*** Begin section ***

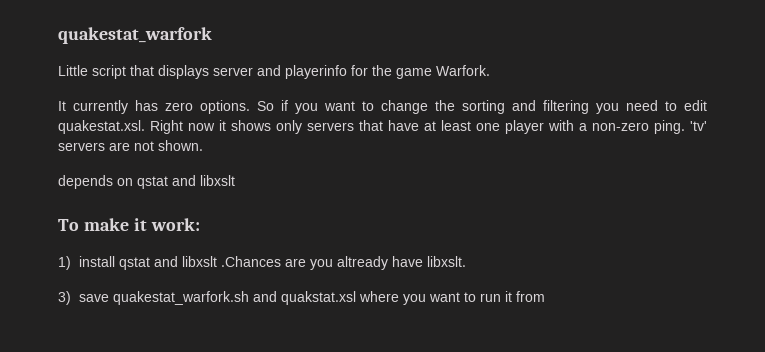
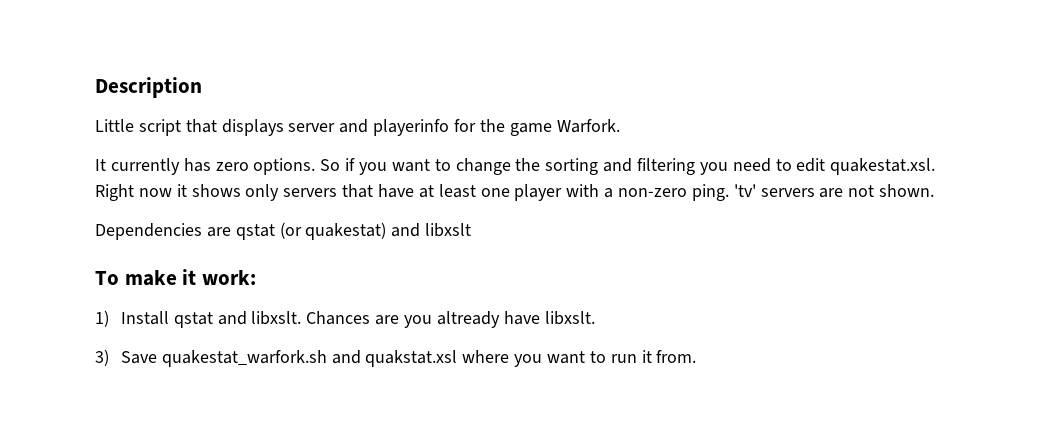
- quakestat_warfork
+ Description
- depends on qstat and libxslt
+ Dependencies are qstat (or quakestat) and libxslt
- 1) install qstat and libxslt .Chances are you altready have libxslt.
+ 1) Install qstat and libxslt. Chances are you altready have libxslt.
- 3) save quakestat_warfork.sh and quakstat.xsl where you want to run it from
+ 3) Save quakestat_warfork.sh and quakstat.xsl where you want to run it from.

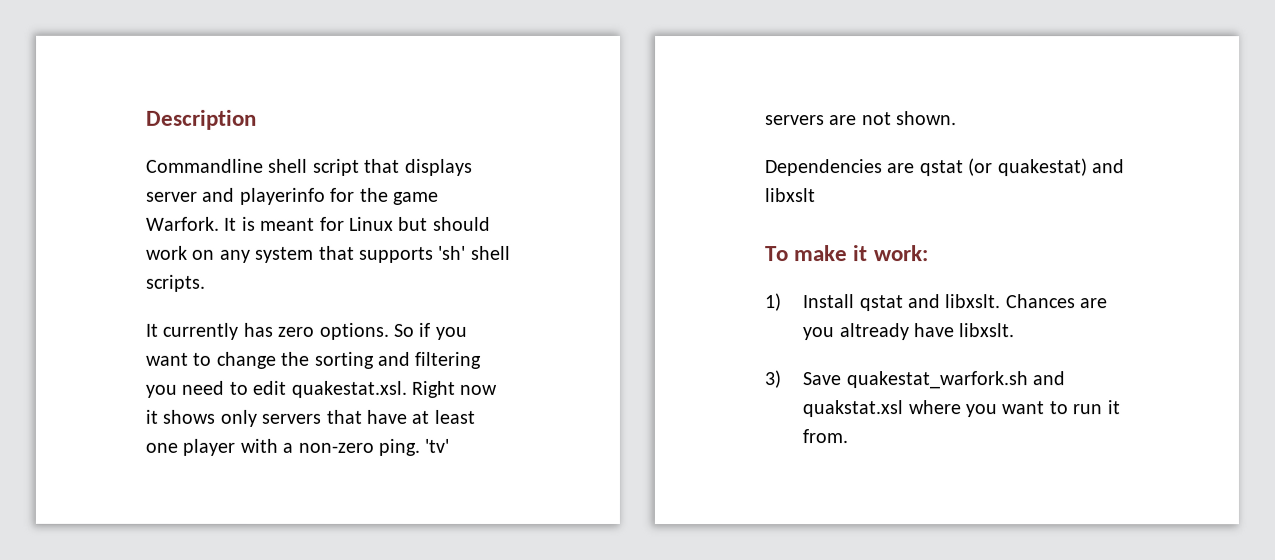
- Little script that displays server and playerinfo for the game Warfork.
+ Commandline shell script that displays server and playerinfo for the game Warfork. It is meant for Linux but should work on any system that supports 'sh' shell scripts.

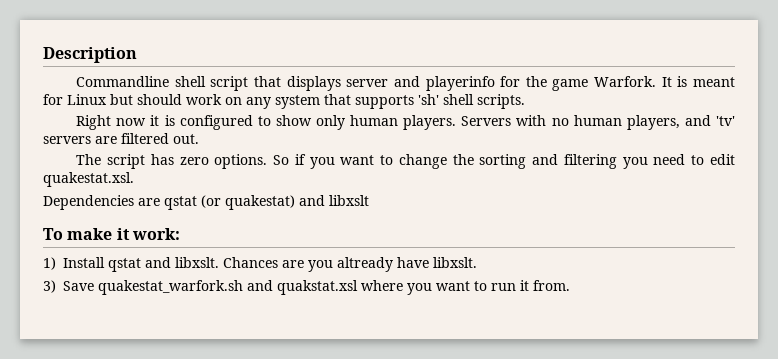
- It currently has zero options.
+ Right now it is configured to show only human players. Servers with no human players, and 'tv' servers are filtered out.
+ The script has zero options.
- So if you want to change the sorting and filtering you need to edit quakestat.xsl. Right now it shows only servers that have at least one player with a non-zero ping. 'tv' servers are not shown.
+ So if you want to change the sorting and filtering you need to edit quakestat.xsl.

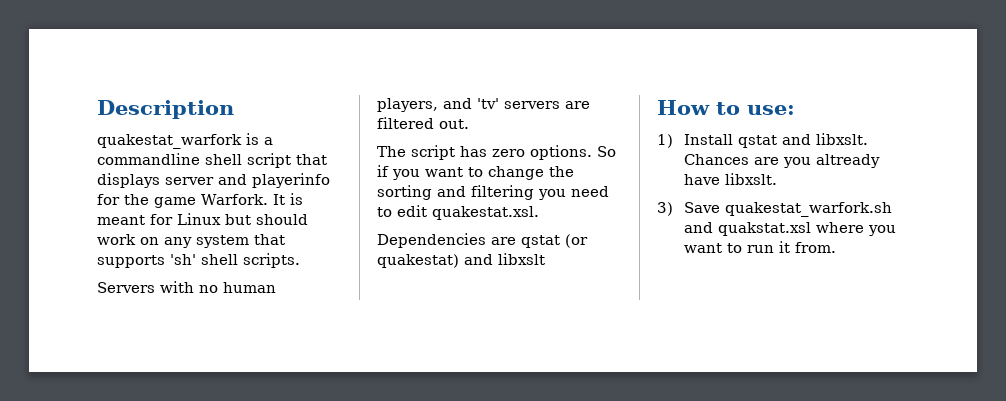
- Commandline shell script that displays server and playerinfo for the game Warfork.
+ quakestat_warfork is a commandline shell script that displays server and playerinfo for the game Warfork.
- Right now it is configured to show only human players.
- To make it work:
+ How to use:

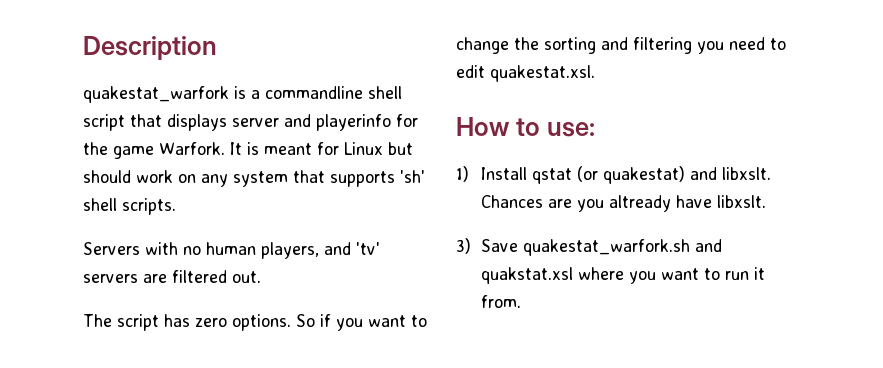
- Dependencies are qstat (or quakestat) and libxslt
- 1) Install qstat and libxslt.
+ 1) Install qstat (or quakestat) and libxslt.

*** End section ***

About this exercise: Every line from the one with "- To make it" to the end of the records above should be restated word for word, and no picture belongs in the copy.

Exercise answer:
- To make it work:
+ How to use:

- Dependencies are qstat (or quakestat) and libxslt
- 1) Install qstat and libxslt.
+ 1) Install qstat (or quakestat) and libxslt.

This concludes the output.